En la voyant sortir des vestiges de l’église, les badauds crièrent au miracle. Victoire De Labil se recoiffa, redressa la tête de son port royal et dans un demi sourire réclama de quoi se restaurer. Face au banquet que le village lui offrit, elle n’accorda étrangement ses grâces qu’aux morceaux de viande rouge fumants et caramélisés. L’accident semblait avoir révélé et amplifié en elle la parfaite ménagère catholique que sa mère et sa grand-mère cherchait à éduquer. Comme nous le savons tous, un rôti rose et tendre servi le dimanche est la marque d’une bonne maîtresse de maison et d’une femme digne et respectable.

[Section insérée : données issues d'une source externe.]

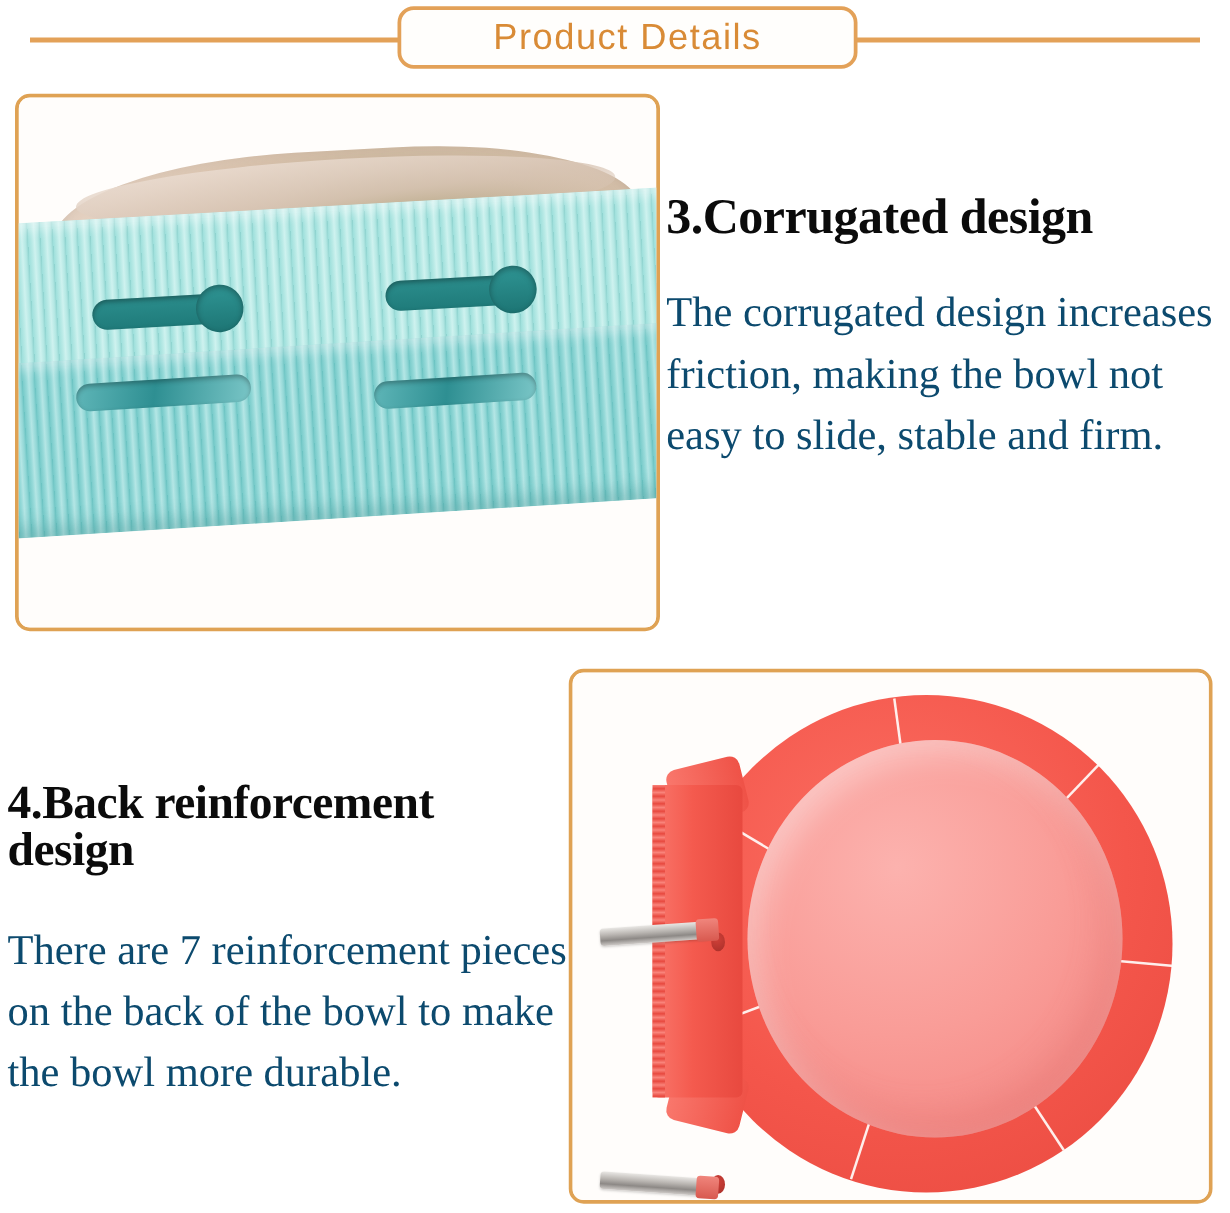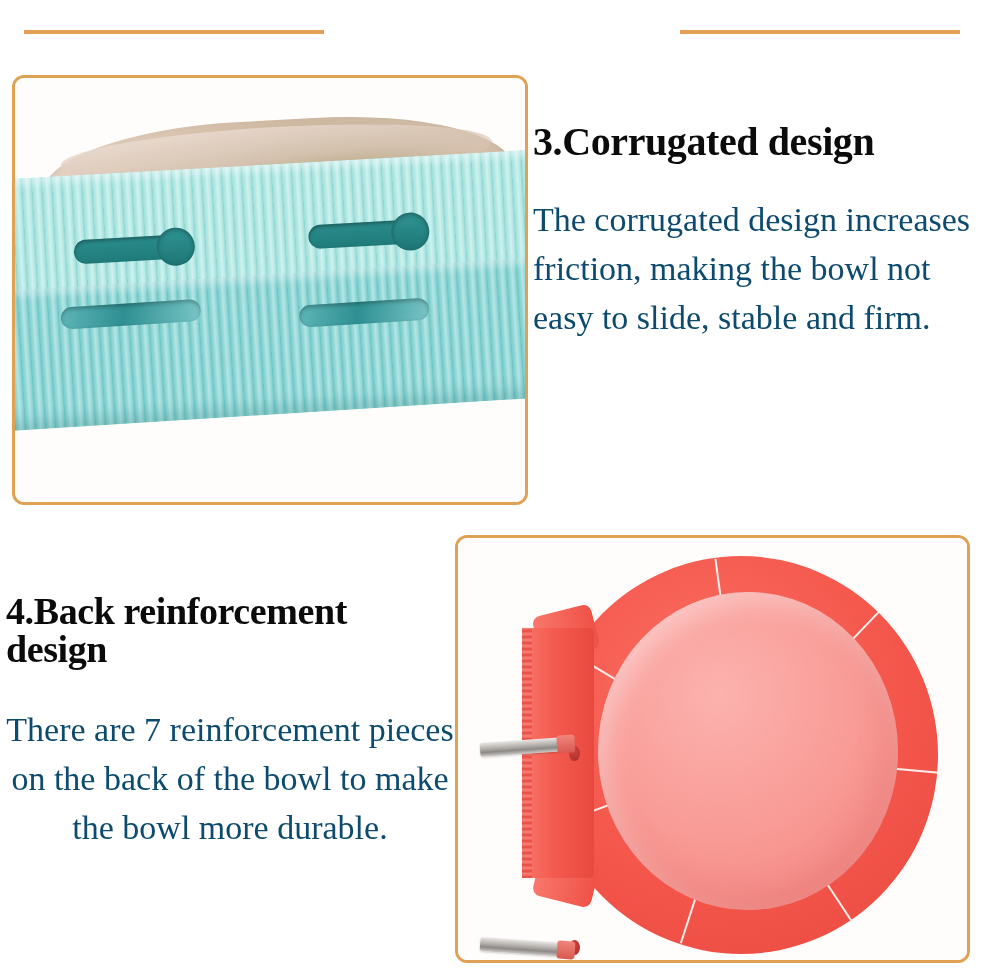"Product Details" div.header-badge { html: none -> <div> <span>Product Details</span> </div> }
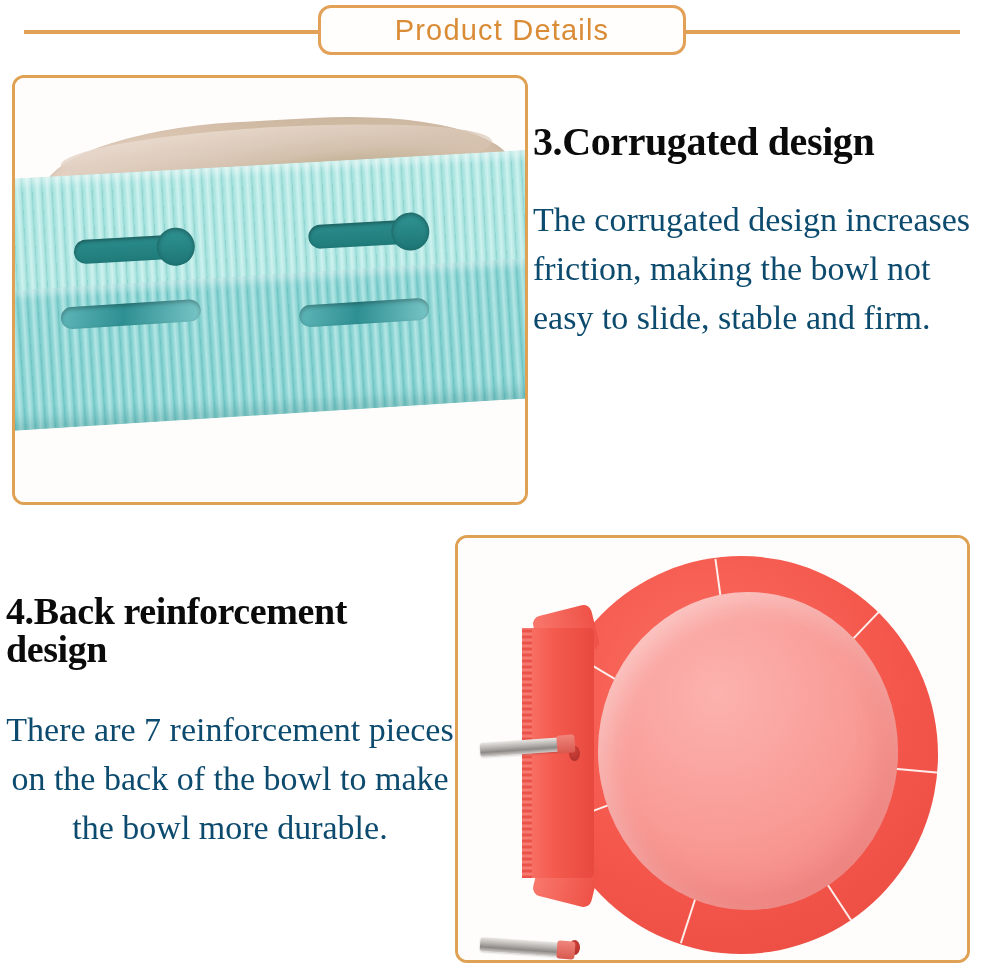"3.Corrugated design" .text-block { margin-top: none -> 31px }
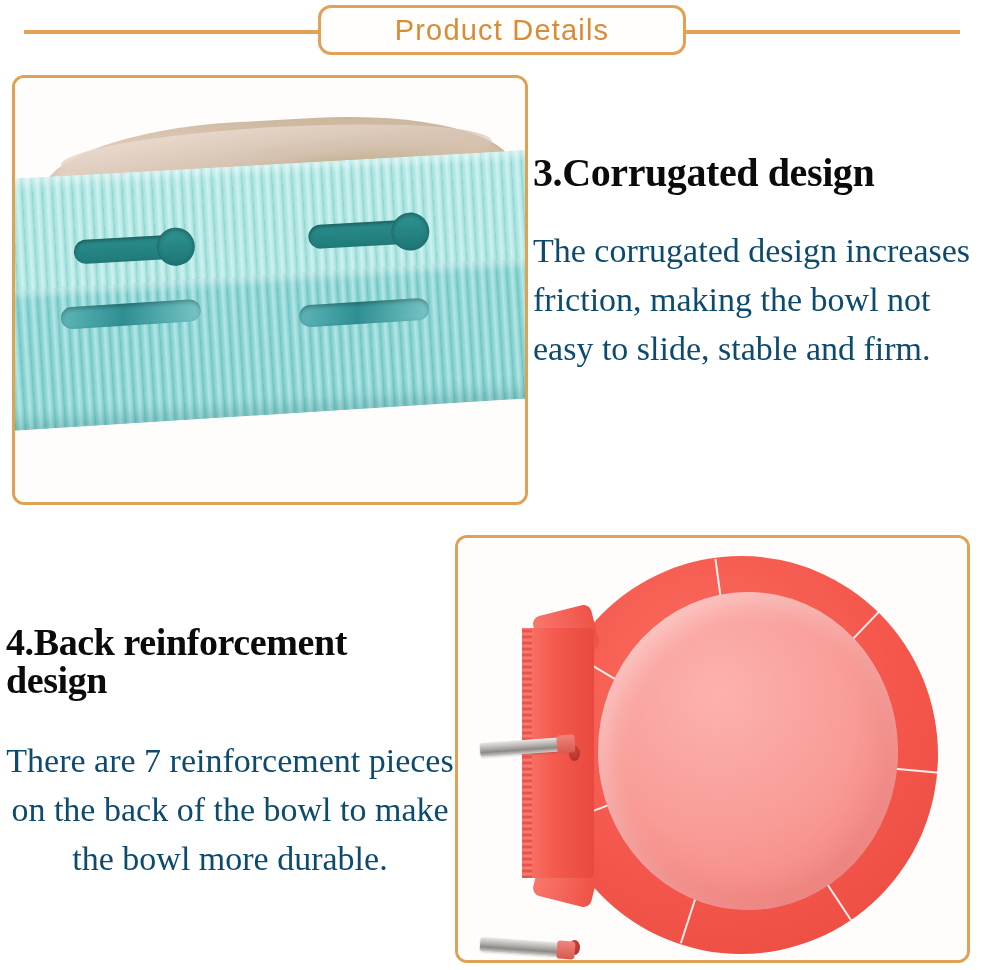"There are 7 reinforcement pieces" #text-reinforcement .block-body { text-align: center -> none }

Quelques mois après, son goût pour les pièces de bœuf et les frites devint incontrôlable. Elle ne cessait de réclamer des viandes rôties à la broche ou au four. Cette passion devint si dévorante que ses parents ne pouvaient plus la maîtriser. Chaque dimanche, elle enfilait son petit tablier vichy rouge, alignait méthodiquement ses boîtes Tupperware par ordre de grandeur, triait précieusement ses pommes de terre, massait consciencieusement la viande pour la détendre avant d’affûter soigneusement son cher couteau électrique. Sa mère elle-même était bannie des fourneaux. Seule Victoire, qui exigeait désormais que même ses parents l’appellent « Mademoiselle », savait détecter l’instant précis où la cuisson de la viande était parfaite. Sa toute puissance culinaire faisait régner un climat de terreur dans la cuisine. La bile qui l’animait bouillonnait en elle à la façon d’un bain d’huile de friture.
Malgré ses bonnes manières, l’arrivée des dimanches la rendait souvent très irritable. Elle manqua égorger un boucher parce que sa façon de couper le rôti manquait de grâce et de respect.
Après cet incident, ses parents décidèrent de la confier à un établissement spécialisé. Elle reçut une formation de choc au sein des équipes des rôtisseuses de Cherbourg, avant de partir en camp de survie en Afrique. Ce mystérieux continent, aux rites ancestraux, aux peuples pieux et particulièrement savants des techniques de chasse, la fascina. Sa rencontre avec la faune locale fut la cause de la disparition de bien des espèces. Les derniers mammouths beiges du Burkina-Faso, le buffle angora aux longues dents ainsi que les terribles phacojozes frisés, descendants directs des tyrannosaures, ont été exterminés jusqu’au dernier. En contrepartie, elle introduisit l’usage du rince-doigt. C’est au sein d’un groupe de chasseurs de la tribu des ouièrepoolpoulos, de l’ancienne colonie de la province de Sainte Thérèse, qu’elle apprit de nouvelles techniques pour cuire la viande en toutes circonstances (tout en revendiquant élégance et dignité). Elle apprit à cette occasion l’usage de la sagaie. Elle bondissait d’arbre en arbre en projetant ses solides ficelles à rôti. Une fois camouflée derrière des branchages, elle lançait la sagaie d’une main ferme et ornée d’ongles parfaitement peints.
De retour en France, et riche de ces enseignements, elle prit la tête du célèbre groupe d’activistes anti-végétarien(ne)s le clan des Viandes saignantes. C’est à cette occasion qu’elle exigea qu’on l’appelât désormais Mademoiselle Rôti de Chanel.